Think about that for a moment in terms of a laboratory experiment. If researchers wanted to test ways of increasing rats’ ability to delay gratification, they would place the rats in some sort of observational lab environment and provide them with disincentives for charging after a treat. Since all rats like a good treat, they would start with virtually zero ability to resist the urge to pounce on whatever tasty morsel is within eye or scent shot. But, with time, and with the right combination of disincentives (like slowly convincing the rats that the longer they wait to pounce, the more of the treat they’ll receive), even hungry rats can be trained to delay gratification.
In a sense, that’s what the Sunday night entertainment dosing model is for humans: delayed gratification linked to quality. We wait for the best shows on our weekly docket because we’ve come to believe that they are worth waiting for. An hour of well-written, well-acted, commercial-free entertainment is our weekly prize, and we’ve been trained to steady our appetite until it arrives.
For the sake of argument, I’ll submit that the standard delayed gratification model is a good thing for a few reasons. First, it provides us with something to look forward to each week, thus injecting a little more light into each of our days by knowing we’ll see our favorite shows come Sunday. That sense of anticipation provides a neurochemical boost—a sort of naturally occurring antidepressant.
Our continued desire for scheduled servings also keeps us involved—and it keeps us talking to others about the shows. As a catalyst for social interaction, the weekly dose brings us together. We are communally caught up in the narratives, and I think a sound argument could be made that even though the topics are fictional, we feed from the communal energy of knowing that thousands of people are thinking through the same plot lines we are.
Then there’s the more basic upside of not spending hours linked together like sausages watching every episode of the season (but on that point I’ll concede that whether we spend the hours all at once or once a week, we’re still spending them in front of the screen).
So what happens when Netflix releases an entire season of shows every bit as good as anything on premium cable channels? It’s as if all of the disincentives enforcing delayed gratification in our hypothetical lab rats have suddenly disappeared. The boundaries are cast to oblivion. The tasty treat is right there for the taking, and in a quantity that hardly any rat can resist.

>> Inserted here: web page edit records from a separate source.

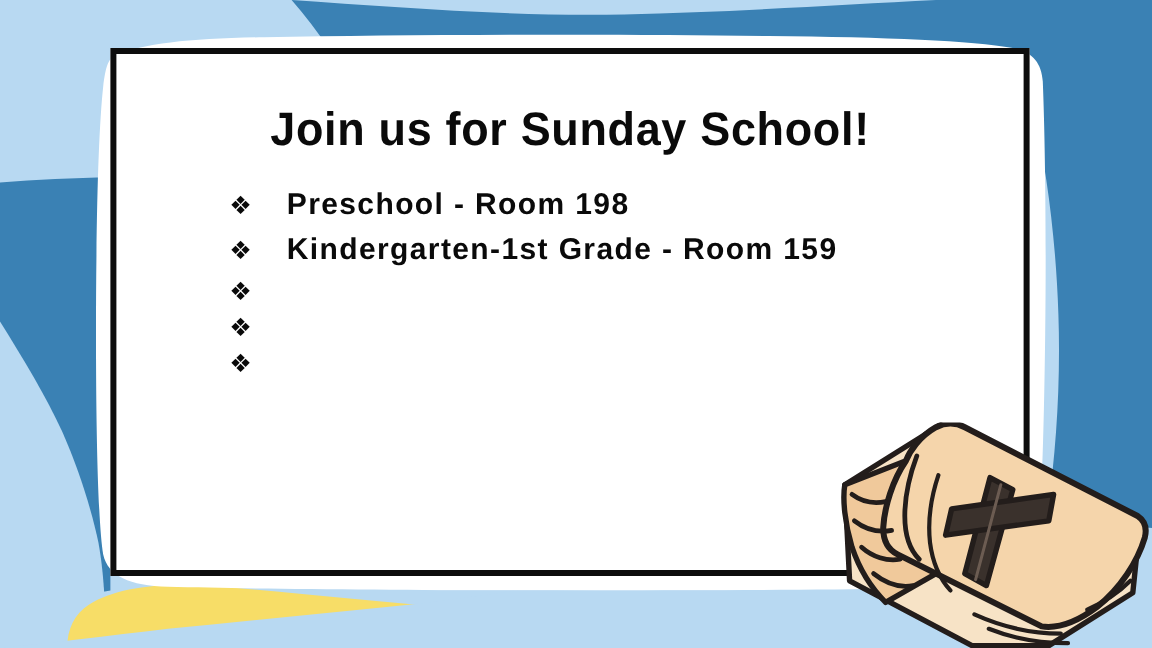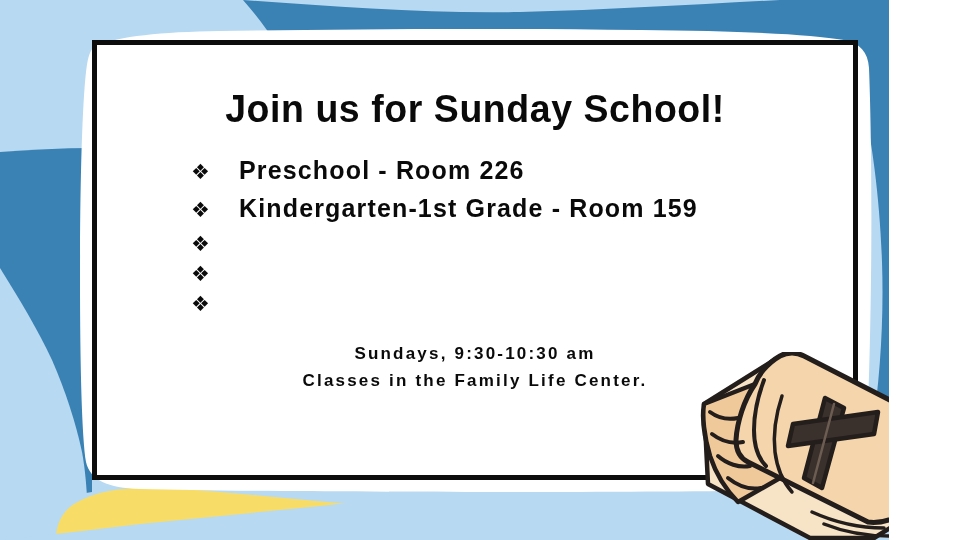"Join us for Sunday School!" #flyer { width: 889px -> 960px }
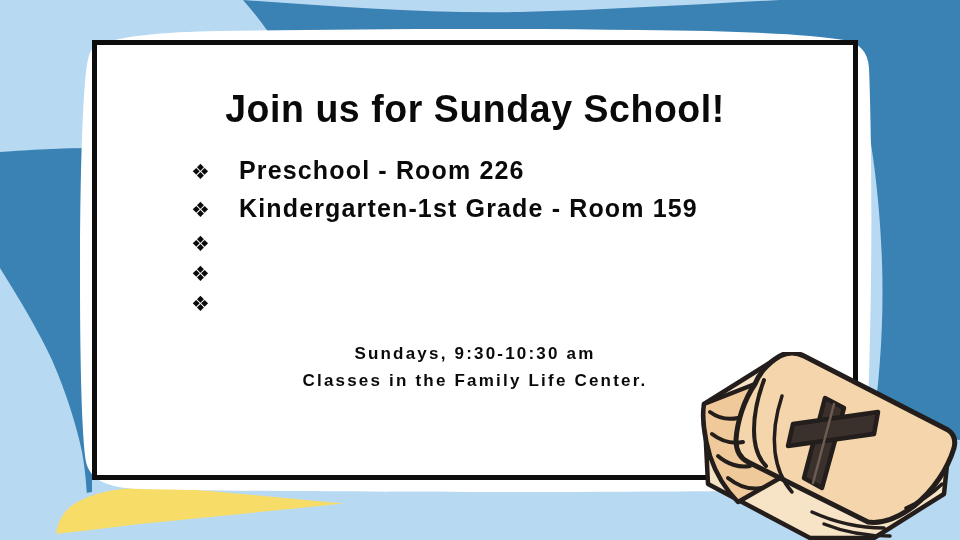"Preschool - Room 226" span.bullet-text { text: 226 -> 198 }
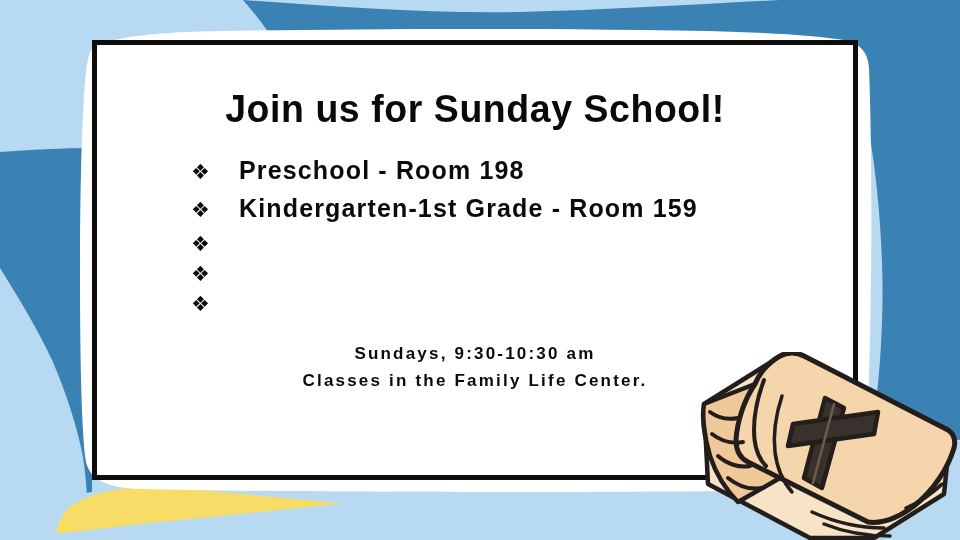"Sundays, 9:30-10:30 am" div.footer { html: <div> <div>Sundays, 9:30-10:30 am</div> <div>Classes in the Family Life Center.</div> </div> -> none }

Let me be clear: I love Orange is the New Black, and I’m nearly as big a fan of House of Cards. And to be frank, I’m personally struggling with the desire to binge on season two of Piper’s compelling travails. This is where I’m torn. Am I merely reacting to my years upon years of training to wait for my weekly reward, or is there something valuable lost in the binge?
For me, this is an intriguing if not troubling psychological spot. So let’s open the floor to opinions. Is entertainment binging a liberating break with decades of delayed gratification training, or are we giving up something worthwhile by dispensing with the restraint structure that dominated television until only recently? Is having it all upfront the way it ought to be, or a little too good for our own good?